*** Data shown
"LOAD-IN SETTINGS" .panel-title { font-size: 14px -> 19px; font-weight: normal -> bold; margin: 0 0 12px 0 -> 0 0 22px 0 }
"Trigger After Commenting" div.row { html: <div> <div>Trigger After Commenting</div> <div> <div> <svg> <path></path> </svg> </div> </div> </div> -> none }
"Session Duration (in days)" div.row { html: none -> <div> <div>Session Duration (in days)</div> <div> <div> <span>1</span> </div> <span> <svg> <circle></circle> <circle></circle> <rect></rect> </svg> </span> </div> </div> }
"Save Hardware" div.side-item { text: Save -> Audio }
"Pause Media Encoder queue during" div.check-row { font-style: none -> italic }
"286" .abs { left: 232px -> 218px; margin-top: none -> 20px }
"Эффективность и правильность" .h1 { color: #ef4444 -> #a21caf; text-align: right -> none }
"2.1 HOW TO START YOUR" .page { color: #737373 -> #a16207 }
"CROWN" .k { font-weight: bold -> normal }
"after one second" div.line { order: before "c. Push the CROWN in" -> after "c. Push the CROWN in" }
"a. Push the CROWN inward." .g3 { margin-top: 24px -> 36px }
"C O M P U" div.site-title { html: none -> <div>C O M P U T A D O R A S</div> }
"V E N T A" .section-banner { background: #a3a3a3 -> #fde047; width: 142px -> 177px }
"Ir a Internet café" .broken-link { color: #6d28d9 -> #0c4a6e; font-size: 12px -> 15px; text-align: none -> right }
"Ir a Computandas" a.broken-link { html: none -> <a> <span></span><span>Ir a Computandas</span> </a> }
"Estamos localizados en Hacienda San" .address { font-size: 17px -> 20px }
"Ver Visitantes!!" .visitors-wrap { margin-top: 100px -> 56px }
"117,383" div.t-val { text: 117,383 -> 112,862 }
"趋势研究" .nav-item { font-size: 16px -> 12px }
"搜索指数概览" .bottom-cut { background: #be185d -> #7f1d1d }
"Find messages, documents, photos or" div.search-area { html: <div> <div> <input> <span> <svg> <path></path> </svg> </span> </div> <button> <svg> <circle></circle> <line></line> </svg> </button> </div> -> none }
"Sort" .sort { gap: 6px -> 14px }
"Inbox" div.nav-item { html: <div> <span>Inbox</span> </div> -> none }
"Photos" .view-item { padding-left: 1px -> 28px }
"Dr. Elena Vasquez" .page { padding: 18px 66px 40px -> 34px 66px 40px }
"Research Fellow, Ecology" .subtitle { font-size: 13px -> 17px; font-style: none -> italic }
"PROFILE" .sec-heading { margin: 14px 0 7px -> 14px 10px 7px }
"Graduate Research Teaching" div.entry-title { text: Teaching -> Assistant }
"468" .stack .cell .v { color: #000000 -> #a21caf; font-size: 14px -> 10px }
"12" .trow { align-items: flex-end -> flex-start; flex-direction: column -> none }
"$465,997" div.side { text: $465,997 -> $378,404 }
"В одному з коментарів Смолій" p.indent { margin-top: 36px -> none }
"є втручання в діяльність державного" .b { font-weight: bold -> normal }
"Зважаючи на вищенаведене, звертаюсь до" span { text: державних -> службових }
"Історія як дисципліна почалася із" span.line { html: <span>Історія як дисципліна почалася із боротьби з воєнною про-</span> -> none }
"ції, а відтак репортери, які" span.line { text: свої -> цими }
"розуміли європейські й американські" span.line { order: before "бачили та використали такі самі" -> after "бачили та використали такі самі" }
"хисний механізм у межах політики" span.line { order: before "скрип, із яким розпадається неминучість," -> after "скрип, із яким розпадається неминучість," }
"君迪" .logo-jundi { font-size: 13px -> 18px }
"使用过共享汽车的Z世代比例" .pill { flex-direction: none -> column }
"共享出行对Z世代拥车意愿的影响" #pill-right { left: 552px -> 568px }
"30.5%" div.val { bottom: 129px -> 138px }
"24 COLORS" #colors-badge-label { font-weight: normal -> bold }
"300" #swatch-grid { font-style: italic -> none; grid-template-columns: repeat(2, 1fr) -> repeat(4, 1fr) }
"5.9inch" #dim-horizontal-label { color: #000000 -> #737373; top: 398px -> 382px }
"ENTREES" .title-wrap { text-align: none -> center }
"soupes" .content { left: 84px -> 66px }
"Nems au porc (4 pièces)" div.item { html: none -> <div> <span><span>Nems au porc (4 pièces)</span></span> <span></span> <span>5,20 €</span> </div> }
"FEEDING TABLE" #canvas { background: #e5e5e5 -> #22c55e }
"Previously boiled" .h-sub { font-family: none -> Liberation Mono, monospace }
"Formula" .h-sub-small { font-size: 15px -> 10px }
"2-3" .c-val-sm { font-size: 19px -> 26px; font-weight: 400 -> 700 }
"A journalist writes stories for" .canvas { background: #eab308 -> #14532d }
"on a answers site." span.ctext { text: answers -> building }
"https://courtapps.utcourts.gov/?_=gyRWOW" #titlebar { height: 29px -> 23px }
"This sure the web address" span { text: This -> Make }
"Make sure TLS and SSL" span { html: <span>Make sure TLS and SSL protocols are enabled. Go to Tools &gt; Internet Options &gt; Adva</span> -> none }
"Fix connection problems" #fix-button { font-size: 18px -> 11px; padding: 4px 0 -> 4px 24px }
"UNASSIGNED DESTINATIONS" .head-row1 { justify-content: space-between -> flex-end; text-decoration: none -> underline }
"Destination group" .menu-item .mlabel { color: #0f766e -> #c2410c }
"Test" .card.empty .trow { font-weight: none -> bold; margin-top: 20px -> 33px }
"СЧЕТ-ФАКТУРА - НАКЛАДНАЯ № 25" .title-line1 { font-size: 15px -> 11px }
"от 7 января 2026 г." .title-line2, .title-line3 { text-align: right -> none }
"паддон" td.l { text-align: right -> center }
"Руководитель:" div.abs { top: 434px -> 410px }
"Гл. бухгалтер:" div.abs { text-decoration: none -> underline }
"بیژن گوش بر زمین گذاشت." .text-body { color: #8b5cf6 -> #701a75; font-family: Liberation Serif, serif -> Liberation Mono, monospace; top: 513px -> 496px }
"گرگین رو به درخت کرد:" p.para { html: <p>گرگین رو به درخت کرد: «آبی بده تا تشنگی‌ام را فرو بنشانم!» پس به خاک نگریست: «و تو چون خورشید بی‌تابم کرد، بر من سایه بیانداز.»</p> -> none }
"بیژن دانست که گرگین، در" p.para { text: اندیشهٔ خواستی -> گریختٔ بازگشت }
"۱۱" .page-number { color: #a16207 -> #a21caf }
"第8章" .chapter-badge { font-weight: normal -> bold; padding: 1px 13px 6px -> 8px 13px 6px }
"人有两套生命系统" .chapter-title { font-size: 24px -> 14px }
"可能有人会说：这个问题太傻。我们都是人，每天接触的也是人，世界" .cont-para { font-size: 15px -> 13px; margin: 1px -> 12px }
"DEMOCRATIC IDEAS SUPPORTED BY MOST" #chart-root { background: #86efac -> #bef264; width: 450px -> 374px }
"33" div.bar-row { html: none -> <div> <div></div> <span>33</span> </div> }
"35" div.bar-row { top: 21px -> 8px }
******
■ **What you have to do**
Restate word for word the lines of the data above, starting at the line containing "margin-top: 100px ->" and ending at the line containing "#000000 -> #737373;", both included, and nothing more.

■ **Completed task**
"Ver Visitantes!!" .visitors-wrap { margin-top: 100px -> 56px }
"117,383" div.t-val { text: 117,383 -> 112,862 }
"趋势研究" .nav-item { font-size: 16px -> 12px }
"搜索指数概览" .bottom-cut { background: #be185d -> #7f1d1d }
"Find messages, documents, photos or" div.search-area { html: <div> <div> <input> <span> <svg> <path></path> </svg> </span> </div> <button> <svg> <circle></circle> <line></line> </svg> </button> </div> -> none }
"Sort" .sort { gap: 6px -> 14px }
"Inbox" div.nav-item { html: <div> <span>Inbox</span> </div> -> none }
"Photos" .view-item { padding-left: 1px -> 28px }
"Dr. Elena Vasquez" .page { padding: 18px 66px 40px -> 34px 66px 40px }
"Research Fellow, Ecology" .subtitle { font-size: 13px -> 17px; font-style: none -> italic }
"PROFILE" .sec-heading { margin: 14px 0 7px -> 14px 10px 7px }
"Graduate Research Teaching" div.entry-title { text: Teaching -> Assistant }
"468" .stack .cell .v { color: #000000 -> #a21caf; font-size: 14px -> 10px }
"12" .trow { align-items: flex-end -> flex-start; flex-direction: column -> none }
"$465,997" div.side { text: $465,997 -> $378,404 }
"В одному з коментарів Смолій" p.indent { margin-top: 36px -> none }
"є втручання в діяльність державного" .b { font-weight: bold -> normal }
"Зважаючи на вищенаведене, звертаюсь до" span { text: державних -> службових }
"Історія як дисципліна почалася із" span.line { html: <span>Історія як дисципліна почалася із боротьби з воєнною про-</span> -> none }
"ції, а відтак репортери, які" span.line { text: свої -> цими }
"розуміли європейські й американські" span.line { order: before "бачили та використали такі самі" -> after "бачили та використали такі самі" }
"хисний механізм у межах політики" span.line { order: before "скрип, із яким розпадається неминучість," -> after "скрип, із яким розпадається неминучість," }
"君迪" .logo-jundi { font-size: 13px -> 18px }
"使用过共享汽车的Z世代比例" .pill { flex-direction: none -> column }
"共享出行对Z世代拥车意愿的影响" #pill-right { left: 552px -> 568px }
"30.5%" div.val { bottom: 129px -> 138px }
"24 COLORS" #colors-badge-label { font-weight: normal -> bold }
"300" #swatch-grid { font-style: italic -> none; grid-template-columns: repeat(2, 1fr) -> repeat(4, 1fr) }
"5.9inch" #dim-horizontal-label { color: #000000 -> #737373; top: 398px -> 382px }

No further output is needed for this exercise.